Her face was sharply contoured, her skin laced with fine red scales, almost invisible but undeniable in origin. Her eyes were orange with a reddish hue, burning with something deeper than anger. Her hair was fiery — short in the front, long and flowing in the back like the tail of a flaming comet. Her ornate red armor looked like it had been forged to fuse with her body.
I stepped back, she raised her chin and said sharply, without hesitation:
"You made a mistake thinking I wouldn't sense you. You'll regret what you've done… you and the higher entities you serve."
I said in a low voice, my hands still in a defensive stance:
"No one sent me. I have nothing to do with the higher entities."
She stared at me for a long time, as if trying to read my soul, then said:
"Then what's a human doing in Ifesto?"
I looked around quickly — the place was empty, only steam rising from the cracks in the ground, and the distant sound of a volcanic eruption.
"I'm looking for something… something that belongs to me."
She was silent for a moment, then asked:
"Why were you following me?"
I took a breath, then answered honestly:
"I felt like you knew what was happening here. I wanted an explanation. You were giving people something, in secret. You acted like someone on a mission, not someone shopping or running. I wasn't spying, I just wanted to understand… who you are, and what your connection is to all this."
She said without blinking:
"I am Elvira. Daughter of Erbeto."
Erbeto — the ruler. The right hand of Tyro. The warrior legends speak of across many worlds.
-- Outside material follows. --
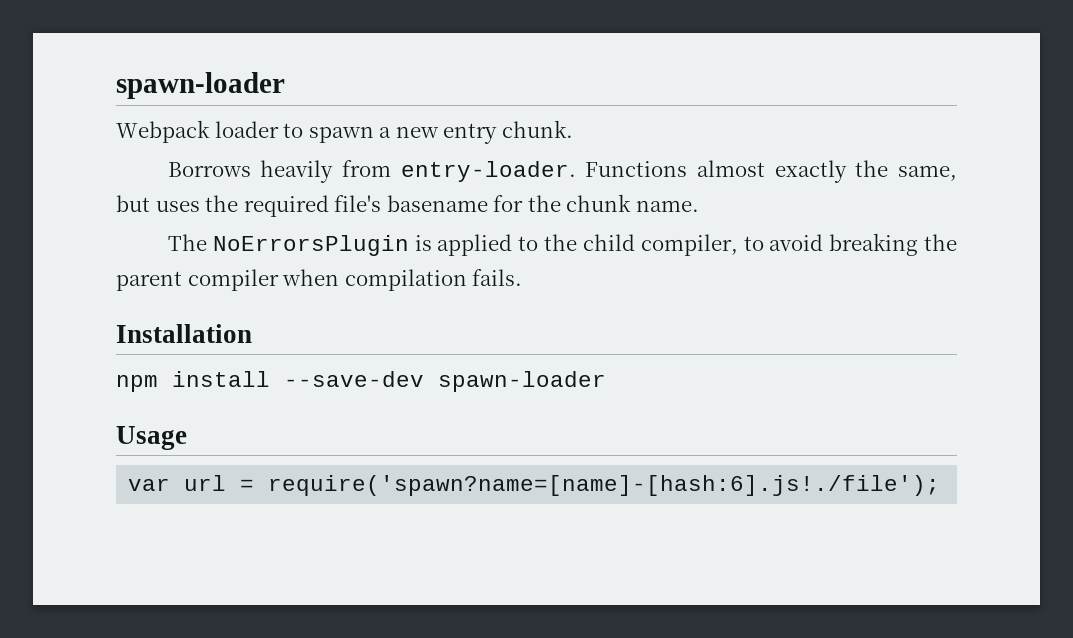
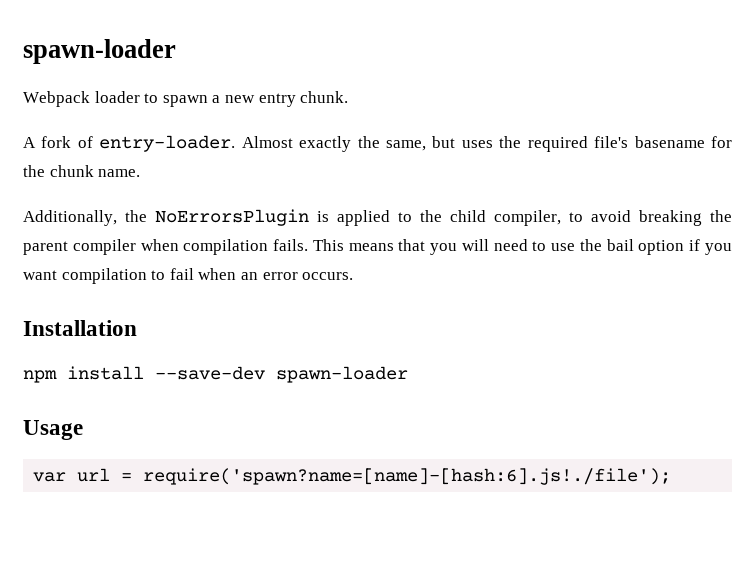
[167,160,766,183] Borrows heavily from entry-loader. Functions almost -> [23,135,293,152] A fork of entry-loader. Almost
[167,234,207,251] The -> [23,210,147,226] Additionally, the
(523, 277) none -> [312,239,732,255] [23,268,354,284] This means that you will need to use the bail option if you want compilation to fail when an error occurs.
"Why are you disguised among the commoners?" I asked, still shocked.
She lowered her gaze for a moment, then looked at me steadily:
"Because I am not an heir to a throne — I'm a doctor. My studies were in scale medicine and tissue formation. When the plague hit our people, there was no one to help. The court was busy with fear, and the soldiers guarded a dying palace. I moved alone, distributing the cure in the shadows, away from my father's authority, away from the eyes of entities that care only for their power."
She took a few steps closer, then said in a softer voice:
"We were strong. We didn't get sick. We didn't starve. We were children of the sun, living by it and for it. And Tyro was our only god. We didn't care about the other entities. We refused to yield to their sacred balance. And we thought we were safe from their punishment."
She sighed, and continued:
"But they didn't forget. They created a disease — slow, deadly. It crept through veins like the sun creeps into lava. There was no cure. It weakened the body, disabled our ability to absorb the sun's energy. Our people began to fall. Our strength faded. Warriors collapsed. The commoners died slowly."
I asked, though I already knew the answer:
"And your father?"
She shook her head and said:
"He was the first to devote himself to Tyro. He never once doubted his justice. But he was infected. And now, he lies there, among the magma, unable even to breathe. And we… we have nothing to heal him."
We exchanged silent glances. Not trust, not hatred, not alliance… just an awareness of something greater than both of us.
And within me, thoughts began to stir.
"If Elvira, daughter of Erbeto, walks among the people in search of a cure… if her father is afflicted… and if the disease was created by the higher entities…
Then this might be my chance.
The fifth piece…
Might be closer than I expected."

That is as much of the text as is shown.